**PROBLEM TO WORK ON:** The expected output is an exact copy of the lines from the one containing "text: 26 ->" to the final line below, minus any pictures.

[Web document revisions]
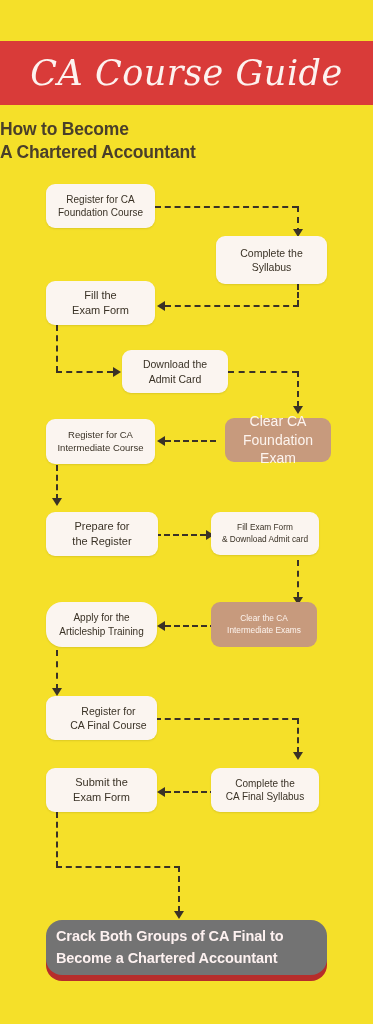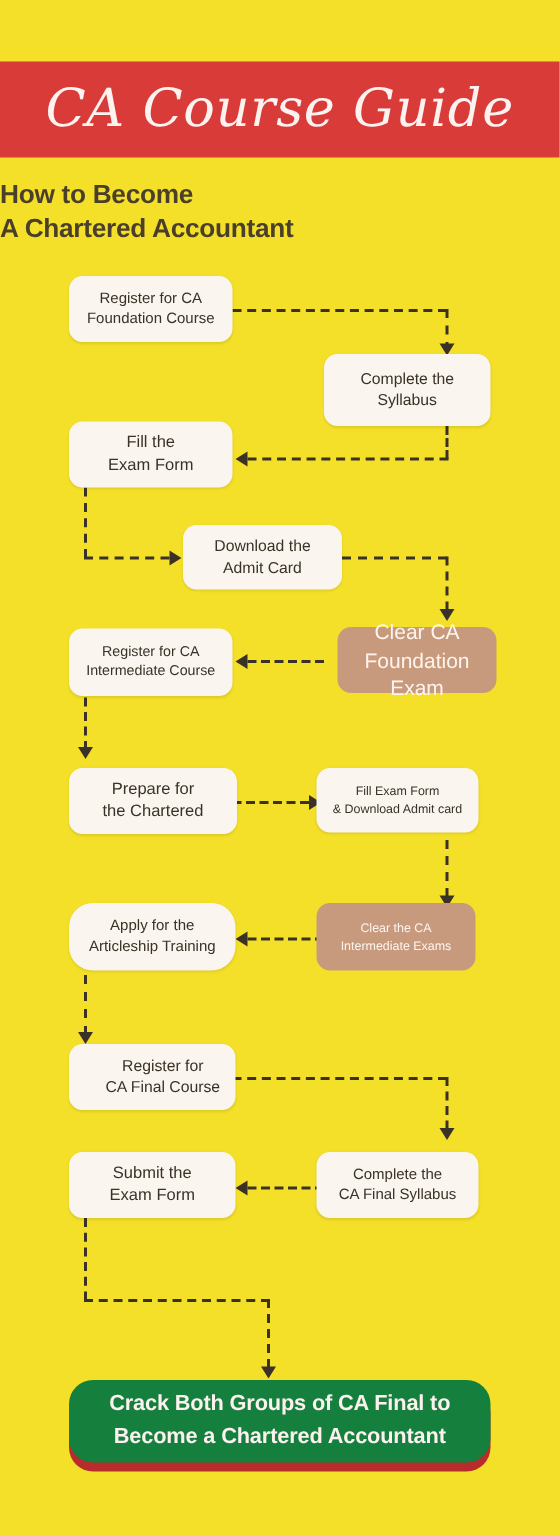"the Chartered" span.txt { text: Chartered -> Register }
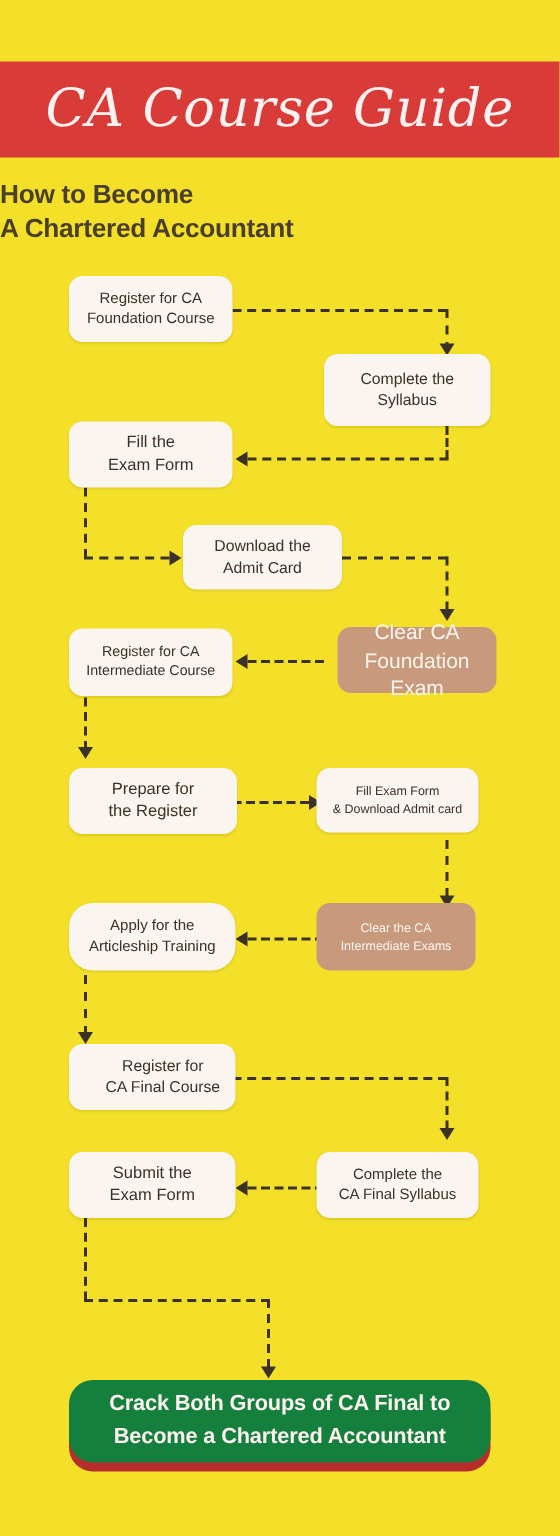"Crack Both Groups of CA" .cta { background: #15803d -> #737373; text-align: center -> none }
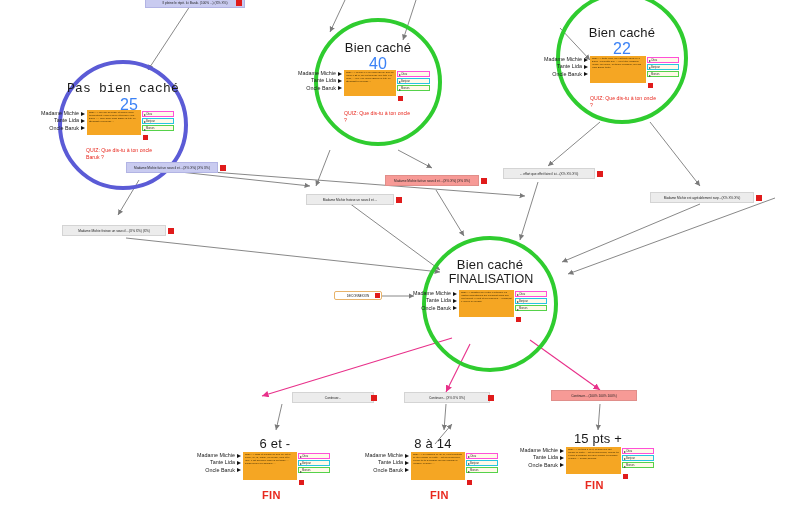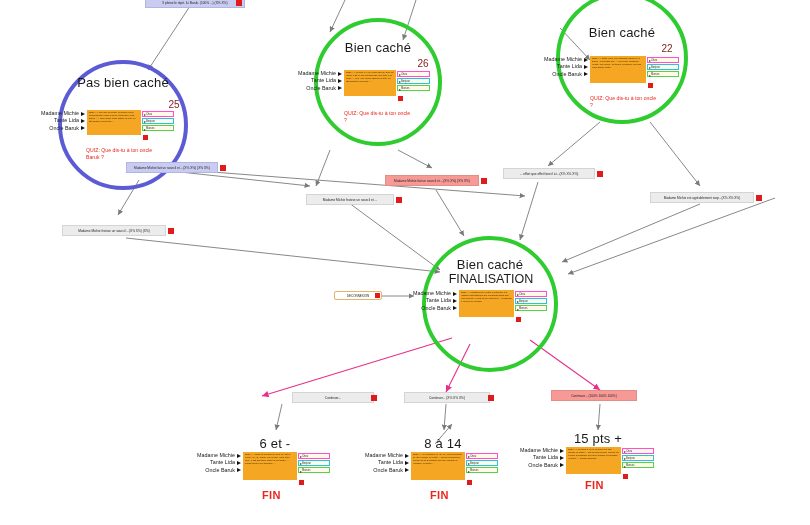"22" .scene-num { color: #7f1d1d -> #3b82f6; font-size: 10px -> 16px; padding-left: 45px -> none }
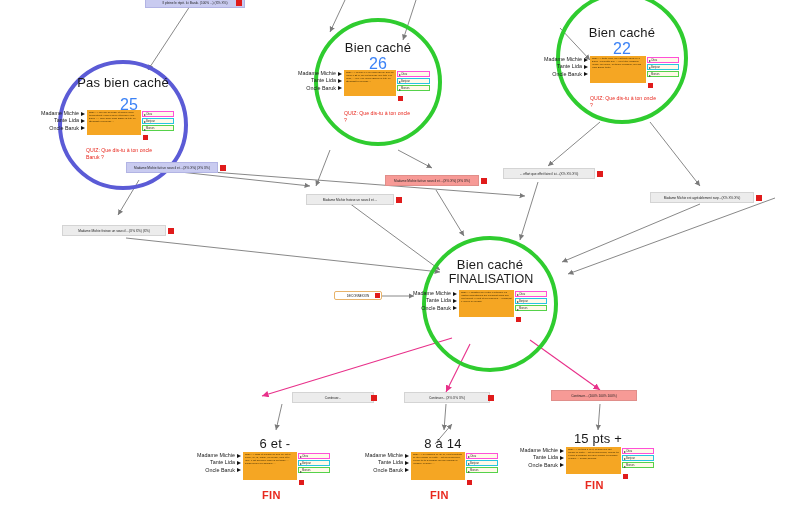"26" div.scene-num { text: 26 -> 40 }
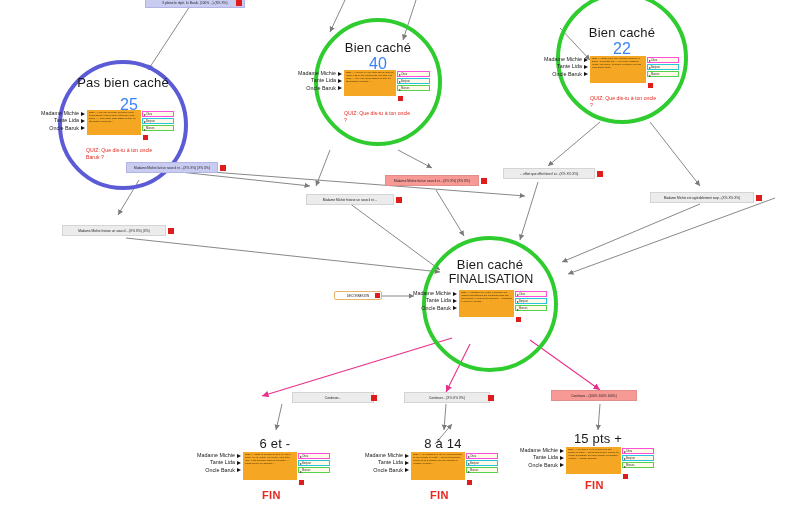"Pas bien caché" div.scene-title { font-family: none -> Liberation Mono, monospace; top: 76px -> 82px }
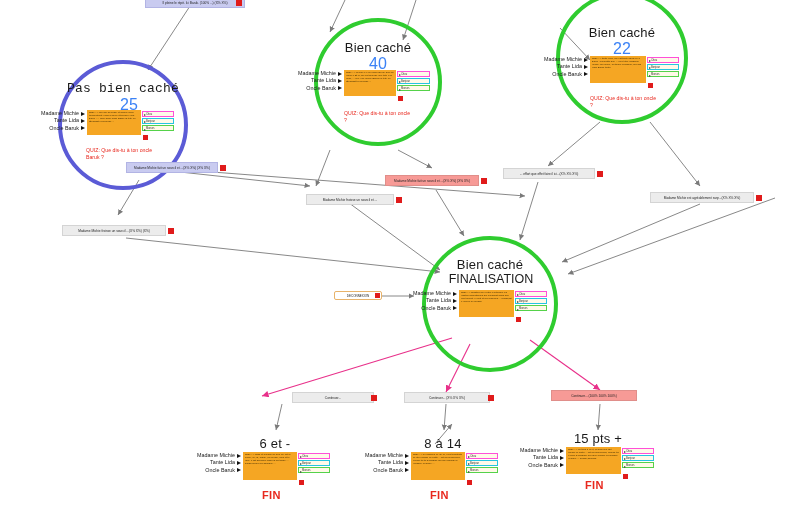"8 à 14" div.scene-title { left: 383px -> 373px }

**ANSWER BOX:**
"26" div.scene-num { text: 26 -> 40 }
"Pas bien caché" div.scene-title { font-family: none -> Liberation Mono, monospace; top: 76px -> 82px }
"8 à 14" div.scene-title { left: 383px -> 373px }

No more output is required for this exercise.